#### [Your objective]
Images are to be left out when the records below are printed word for word.

───── Supplied records ─────

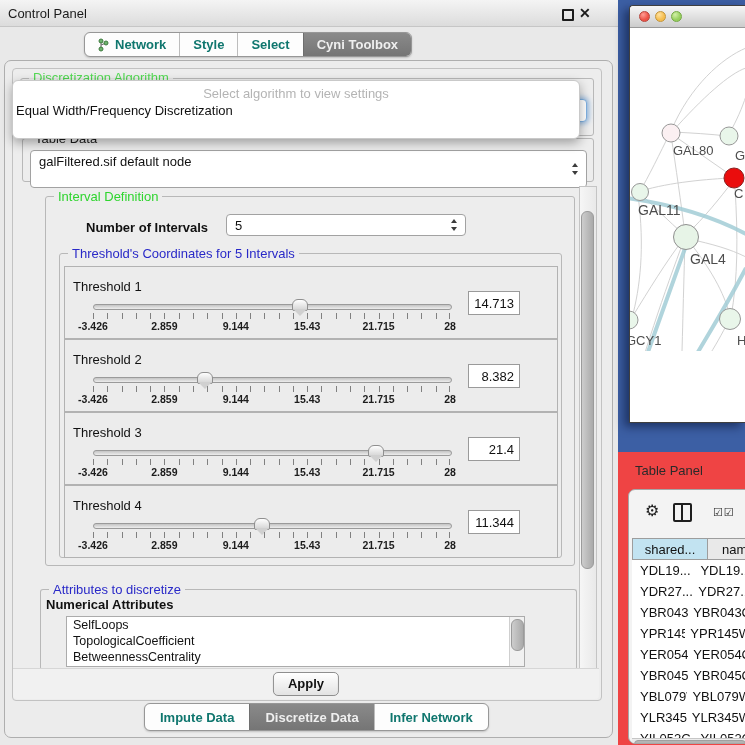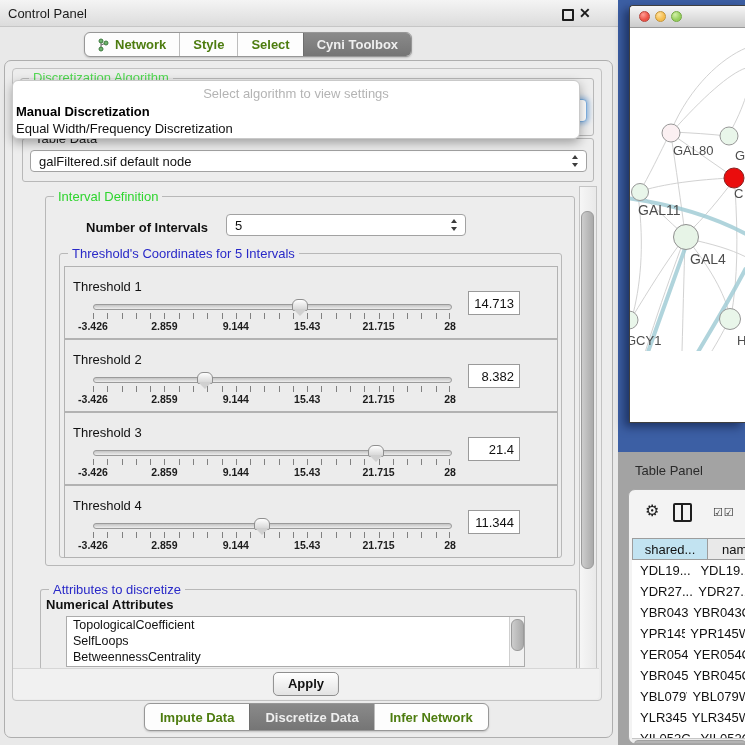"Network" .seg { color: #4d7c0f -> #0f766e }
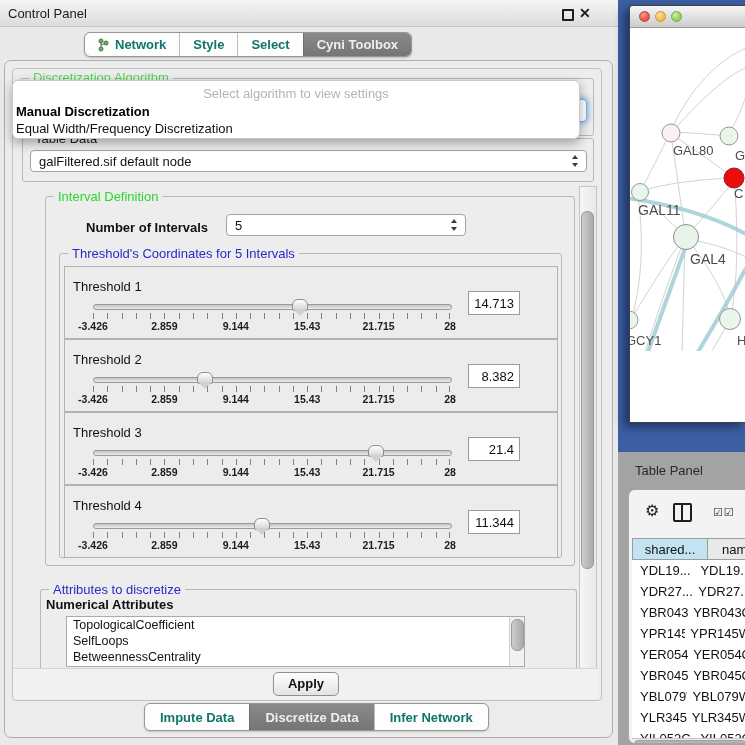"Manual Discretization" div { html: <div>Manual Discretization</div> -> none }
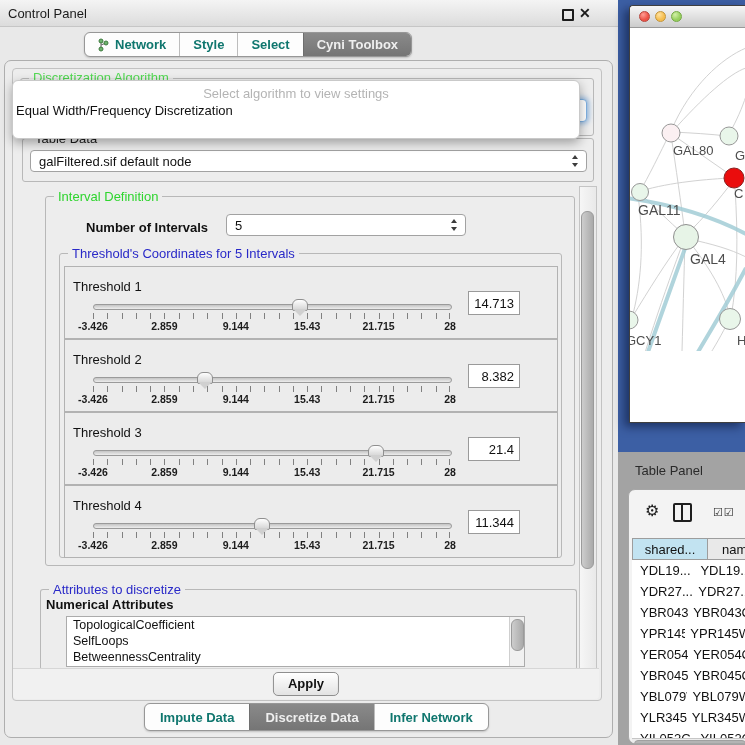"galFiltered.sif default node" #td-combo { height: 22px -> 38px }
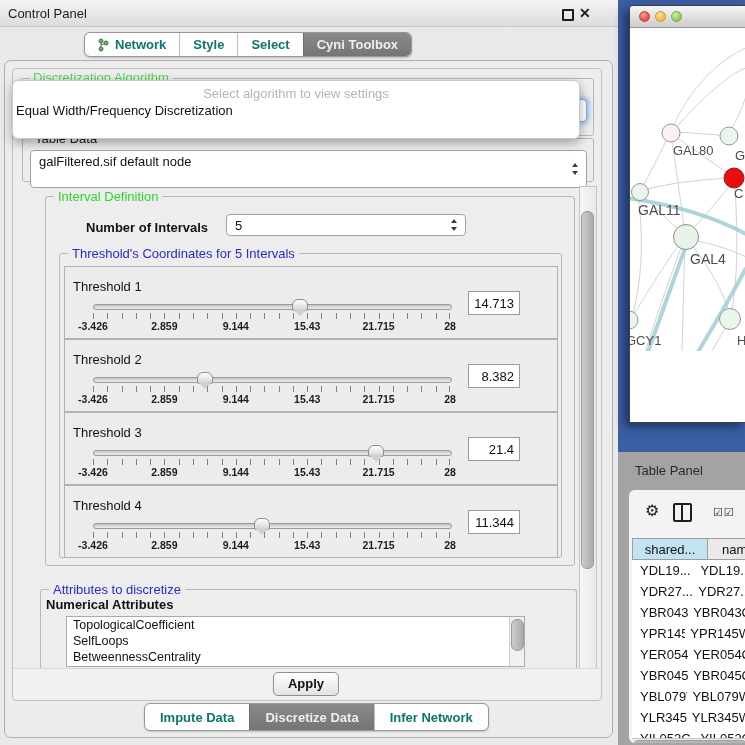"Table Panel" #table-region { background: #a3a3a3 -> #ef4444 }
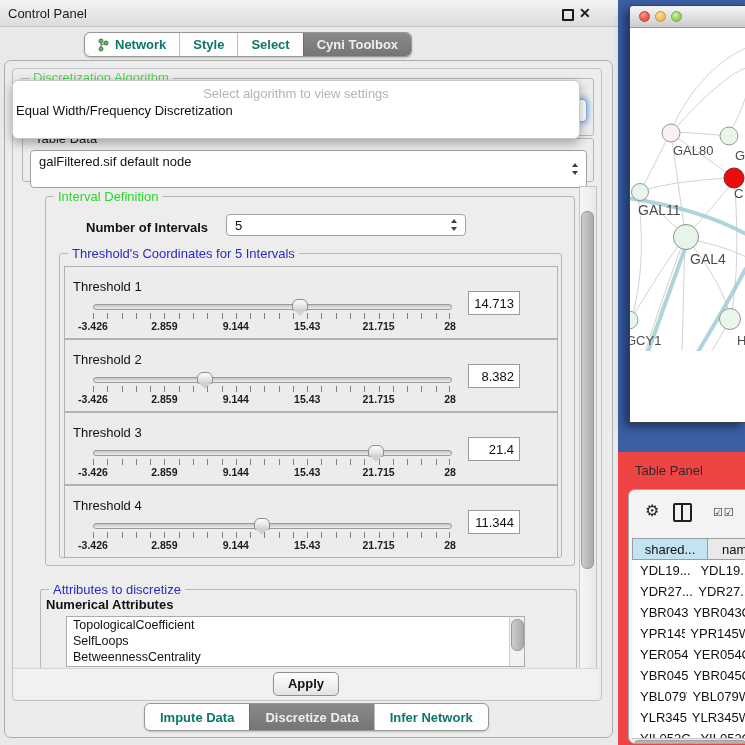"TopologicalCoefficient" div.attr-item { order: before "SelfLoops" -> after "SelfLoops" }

─────

#### [Output for this task]
"Network" .seg { color: #4d7c0f -> #0f766e }
"Manual Discretization" div { html: <div>Manual Discretization</div> -> none }
"galFiltered.sif default node" #td-combo { height: 22px -> 38px }
"Table Panel" #table-region { background: #a3a3a3 -> #ef4444 }
"TopologicalCoefficient" div.attr-item { order: before "SelfLoops" -> after "SelfLoops" }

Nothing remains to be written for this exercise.